--- Material provided ---

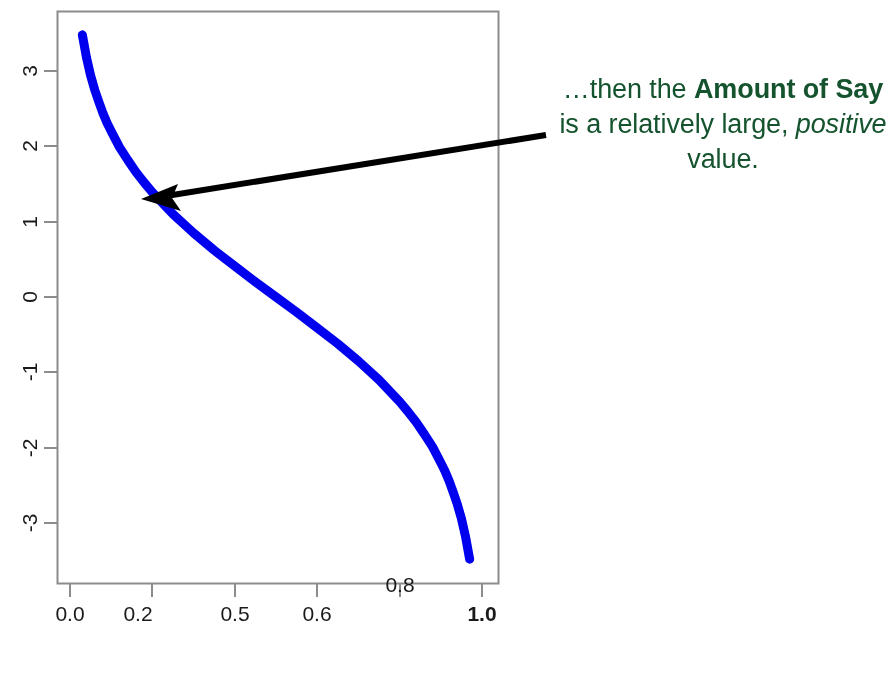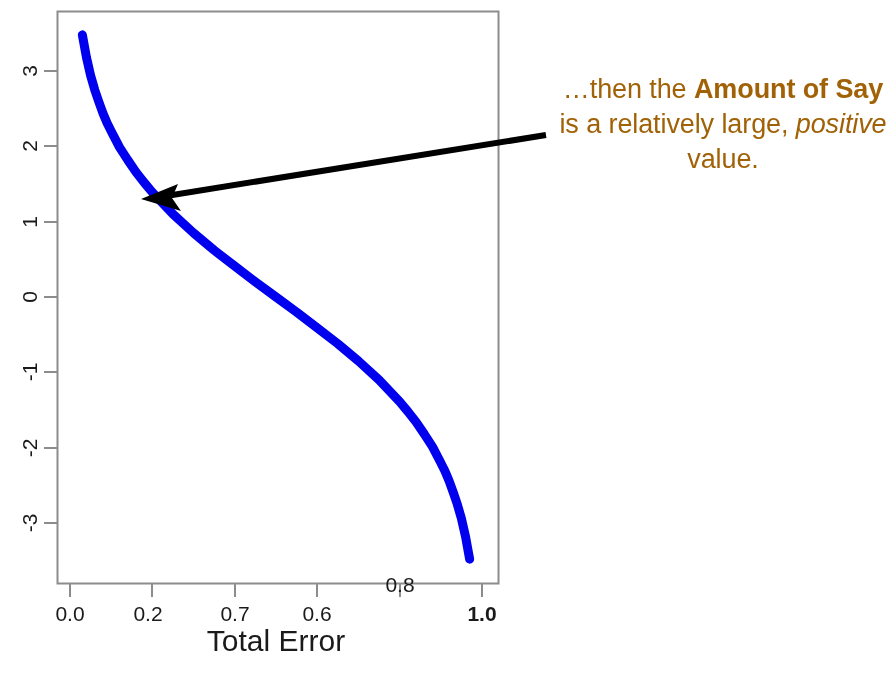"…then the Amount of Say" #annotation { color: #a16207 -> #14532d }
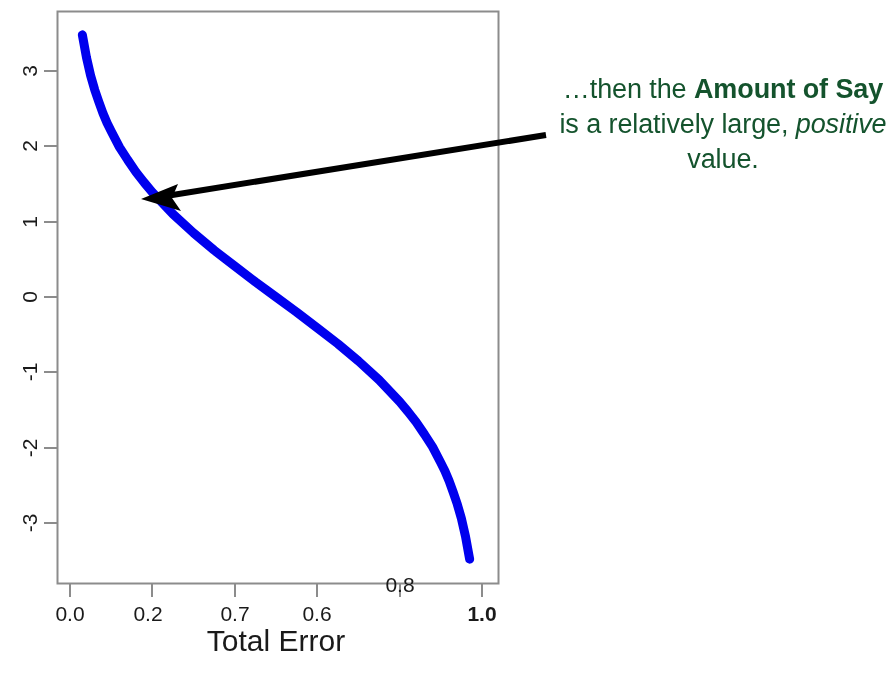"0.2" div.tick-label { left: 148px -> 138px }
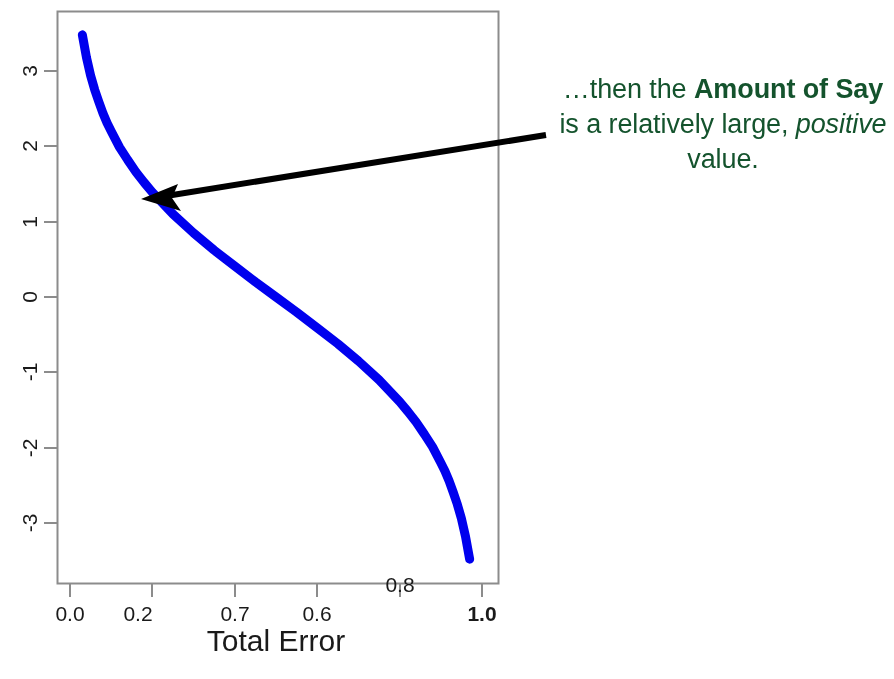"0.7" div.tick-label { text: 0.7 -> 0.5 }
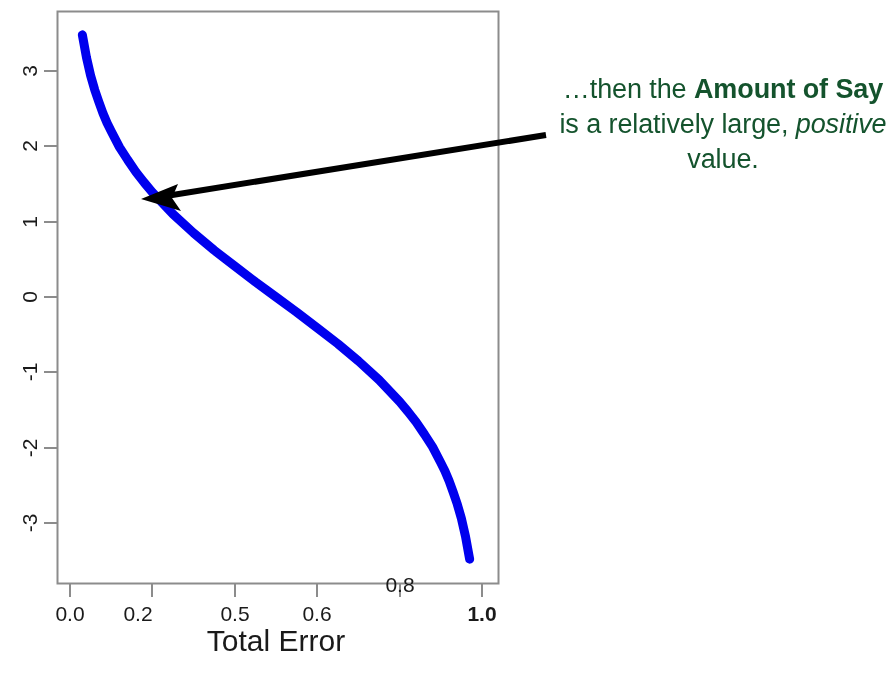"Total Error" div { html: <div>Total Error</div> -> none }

---
--- Material provided ---

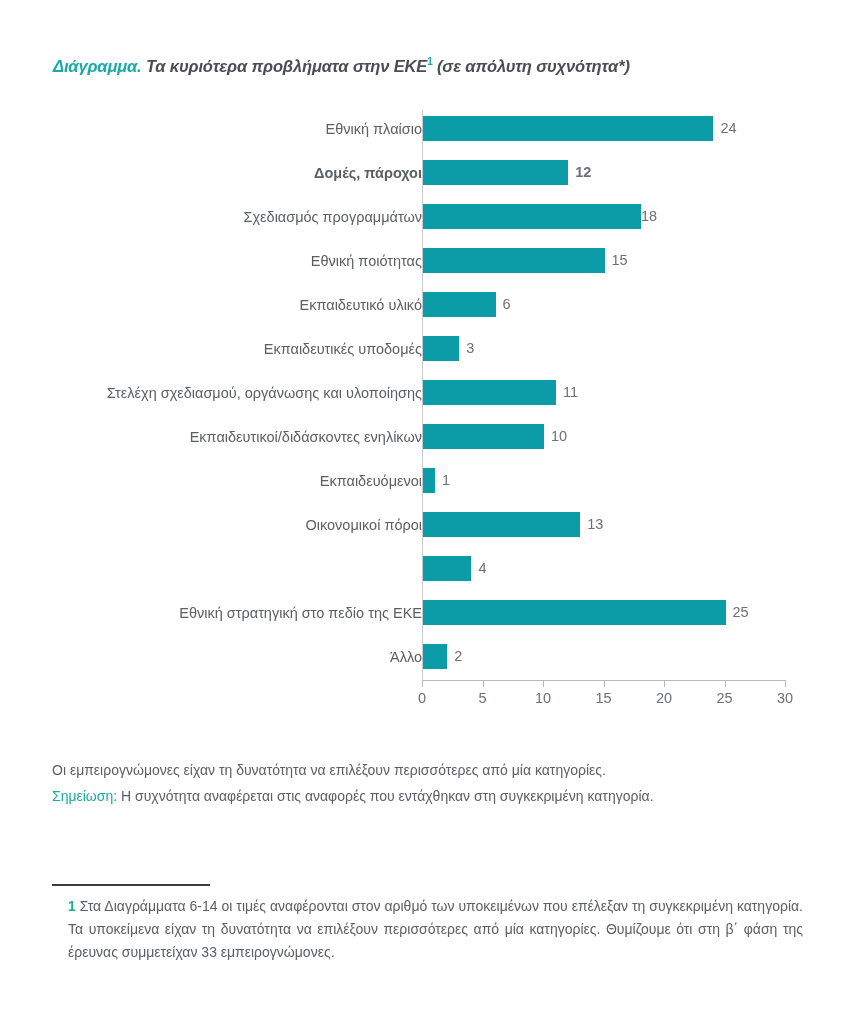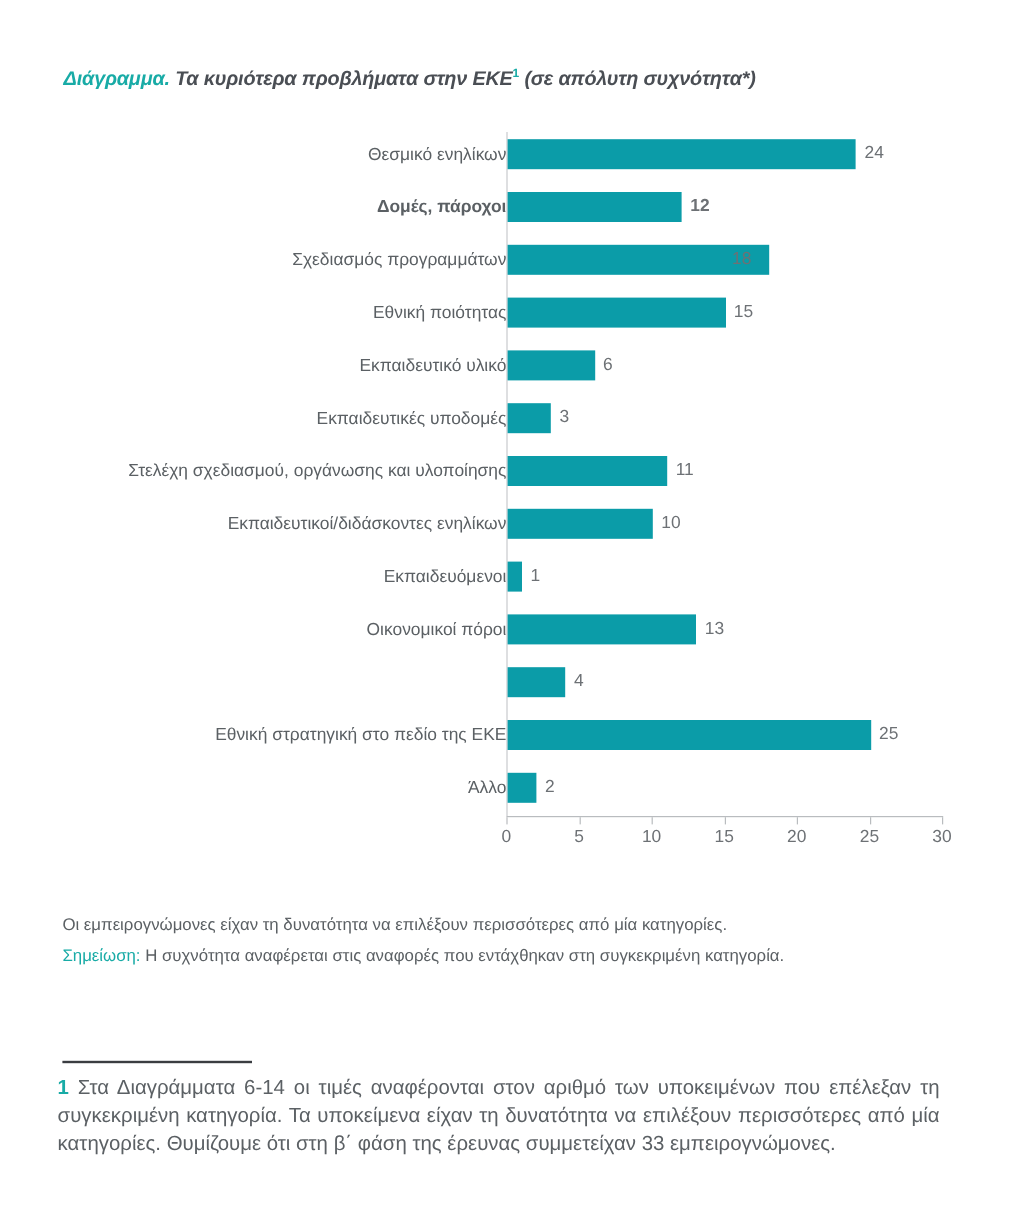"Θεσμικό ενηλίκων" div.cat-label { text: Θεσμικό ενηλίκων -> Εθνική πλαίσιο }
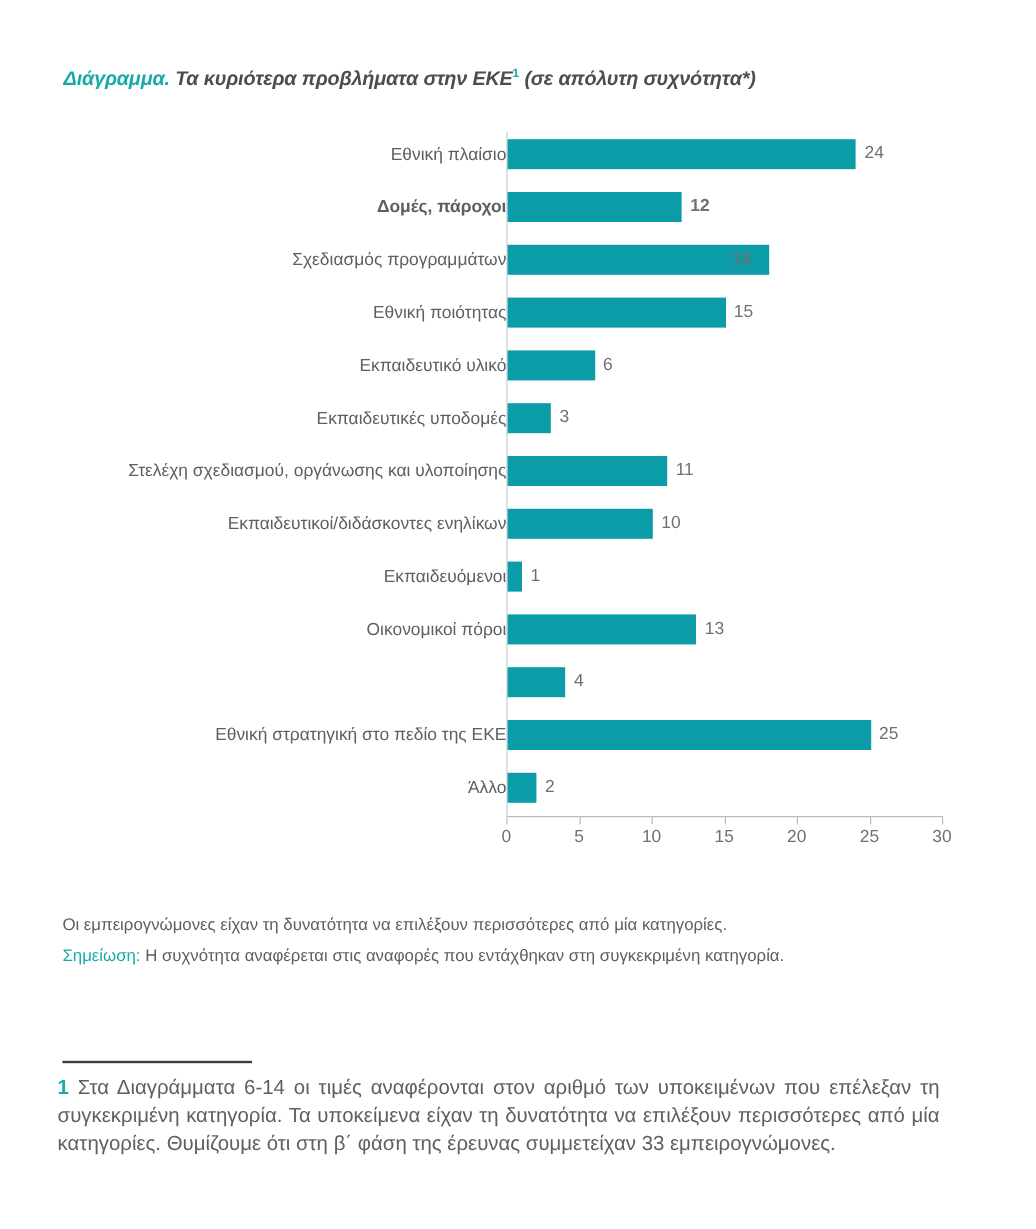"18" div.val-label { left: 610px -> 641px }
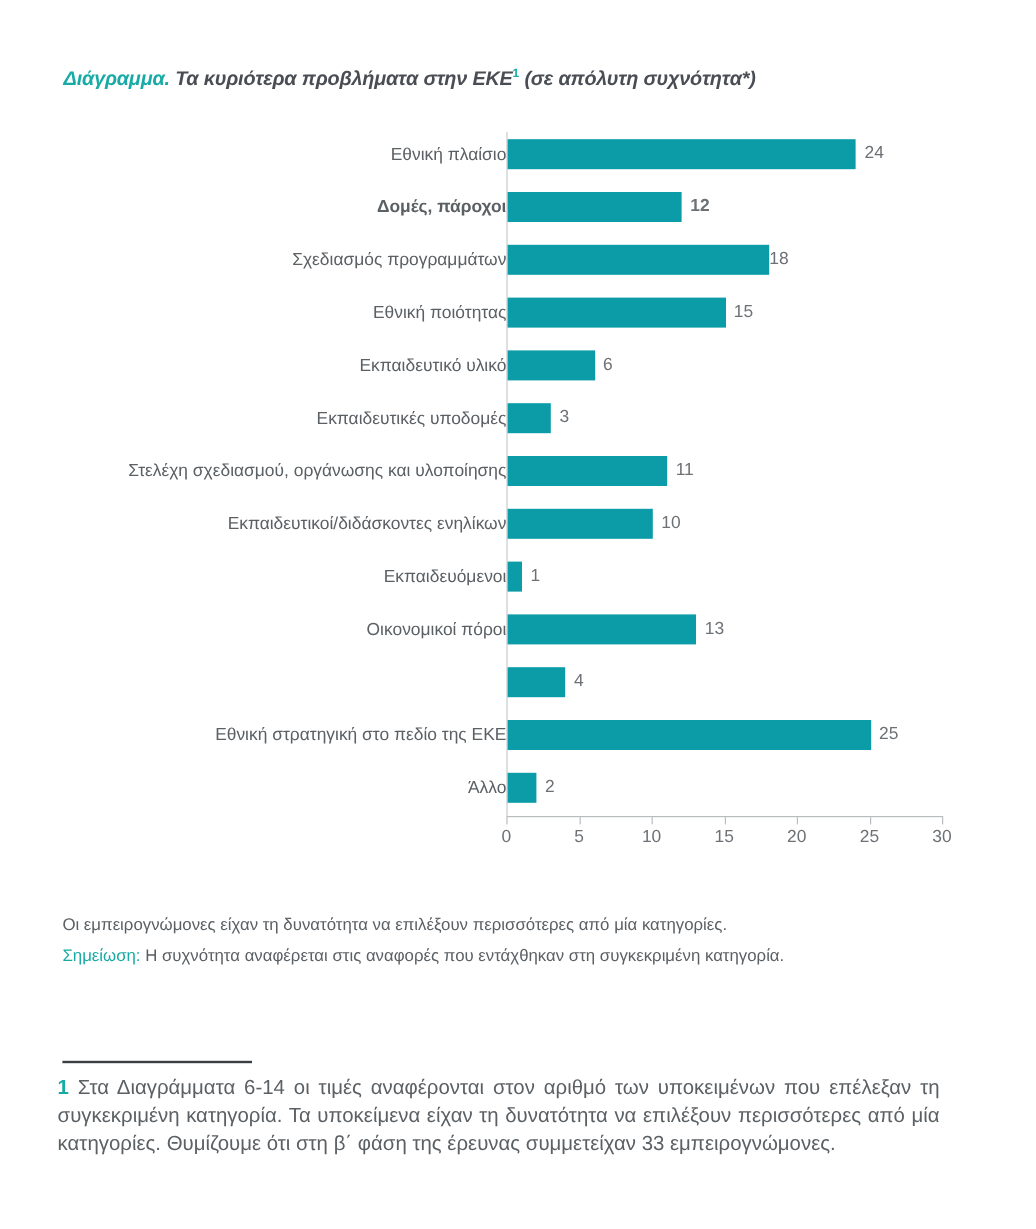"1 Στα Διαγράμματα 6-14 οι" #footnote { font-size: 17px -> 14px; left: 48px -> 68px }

---

- _Work item_
Above are records; write out the lines from the one with "the Amount of" down to the one with "html: <div>Total Error</div>", exactly, leaving the pictures out.

- _Answer to this problem_
"…then the Amount of Say" #annotation { color: #a16207 -> #14532d }
"0.2" div.tick-label { left: 148px -> 138px }
"0.7" div.tick-label { text: 0.7 -> 0.5 }
"Total Error" div { html: <div>Total Error</div> -> none }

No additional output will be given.